It contains the Flying Mercury in the form of tiny silver colored scales, like salt, which evaporate quickly when separated from the liquid. Furthermore, from part of the distillation of the yellow vinegar a residue is obtained. This residue consists of two powders (volatile salts) which form on the bottom of the glass container, in the shape of eliptical particles laying next to each other in a north-south direction. One of them is white (hermetical Salt) and the other of a yellowish color (hermetical Sulphur.)

The final result is obtained only in the third part when all three mentioned salts are fixed. This is the 'cementation'. By joining (cohobation) of such quinta essentia which does not dissolve them, the final tincture will give to it the desired character and becomes the Great Tincture. The latter is identical with the Philosopher's Stone.

Begin by mixing one part powdered antimony trisulphide and six parts iron filings in a five litre (5,000 ml), wide necked, glass bottle with ground joint and stopper. Evenly cover the bottom by not more than 3/4 cm.

Next, three pourings on the antimony and iron filings must take place consisting of 3 ml of hydrochloric acid and 2 ml of sulphuric acid every 24 hours.

Immediately a strong reaction caused by fuming gases makes it imperative that the container be closed very tightly. No antimony particles must be found between the ground stopper and the flask opening. It is best to moisten the stopper with sulphuric acid. Fasten the stopper with some string using two cork stoppers, one on each side, to tighten the string.

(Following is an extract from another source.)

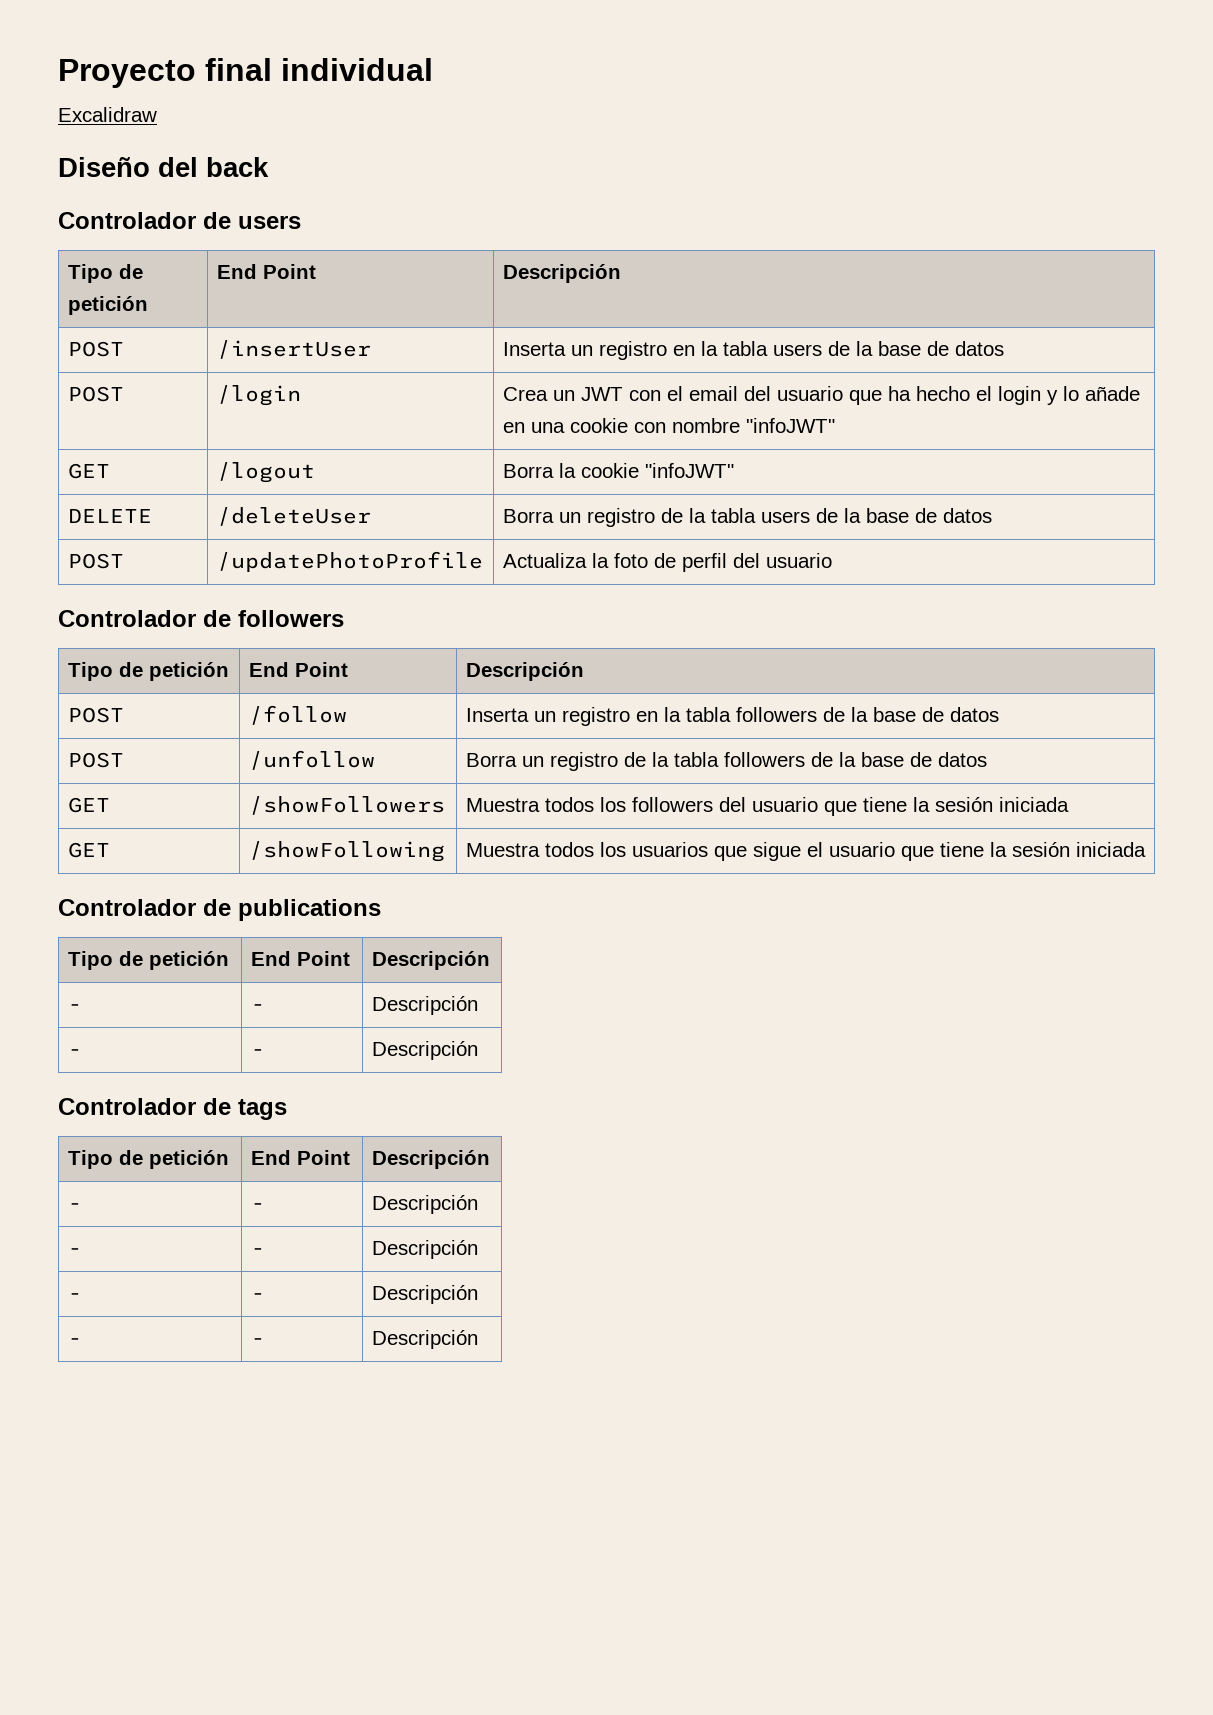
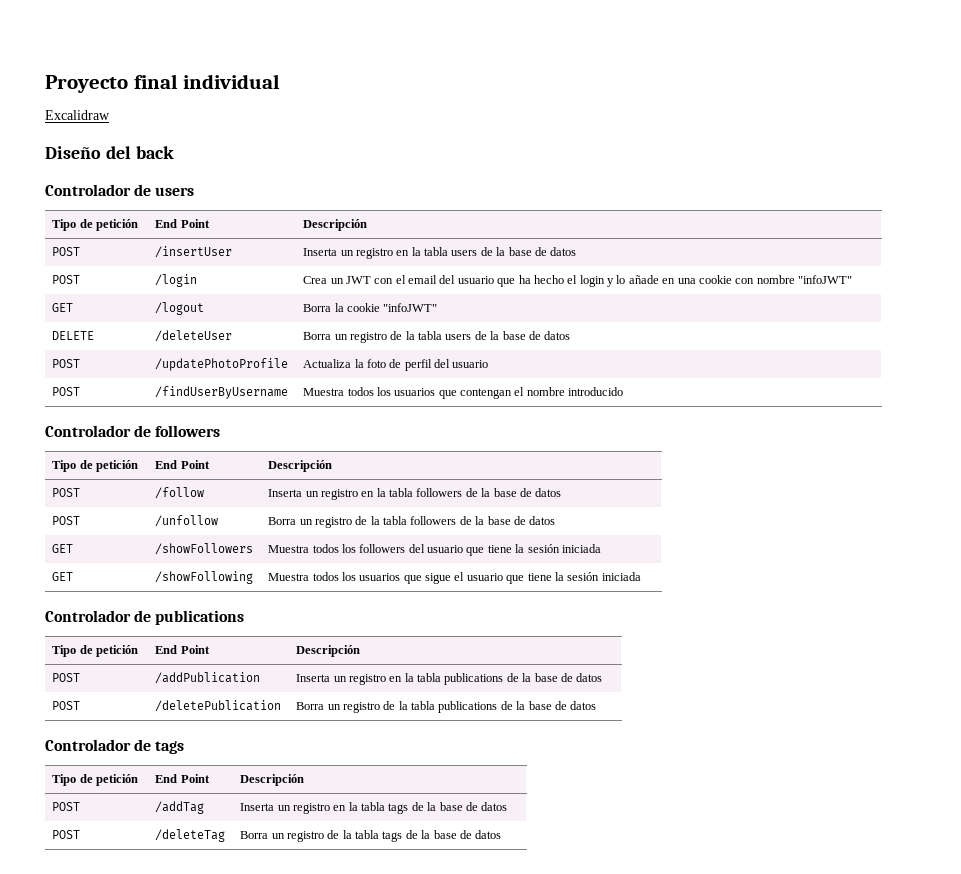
(832, 560) none -> [52,387,81,396] [155,386,289,399] [303,387,624,399] // POST | /findUserByUsername | Muestra todos los usuarios que contengan el nombre introducido
[67,1004,82,1011] [250,1004,265,1011] [371,996,478,1015] [67,1049,82,1056] [250,1049,265,1056] [371,1041,478,1060] - | - | Descripción // - | - | Descripción -> [52,673,81,682] [155,672,261,684] [296,673,603,685] [52,701,81,710] [155,700,282,712] [296,701,597,713] POST | /addPublication | Inserta un registro en la tabla publications de la base de datos // POST | /deletePublication | Borra un registro de la tabla publications de la base de datos
[67,1203,82,1210] [250,1203,265,1210] [371,1195,478,1214] [67,1248,82,1255] [250,1248,265,1255] [371,1240,478,1259] [67,1293,82,1300] [250,1293,265,1300] [371,1285,478,1304] [67,1338,82,1345] [250,1338,265,1345] [371,1330,478,1349] - | - | Descripción // - | - | Descripción // - | - | Descripción // - | - | Descripción -> [52,802,81,811] [155,801,205,814] [240,802,508,814] [52,830,81,839] [155,829,226,842] [240,830,502,842] POST | /addTag | Inserta un registro en la tabla tags de la base de datos // POST | /deleteTag | Borra un registro de la tabla tags de la base de datos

Each time some acid has been poured over the mixture place the glass container in a sandbath at a temperature of 370 - 380C. Let the bottle slowly cool before adding more acid. After the bottle has cooled carefully pour in both acids very gradually and stopper at once. The glass stopper may be removed by inserting strong string tightly between the stopper and the neck of the bottle, then with a uniform jerk on both sides of the stopper, lift it out. Fast work is essential; none of the fumes must escape. Close the bottle very tightly each time after more acid is added.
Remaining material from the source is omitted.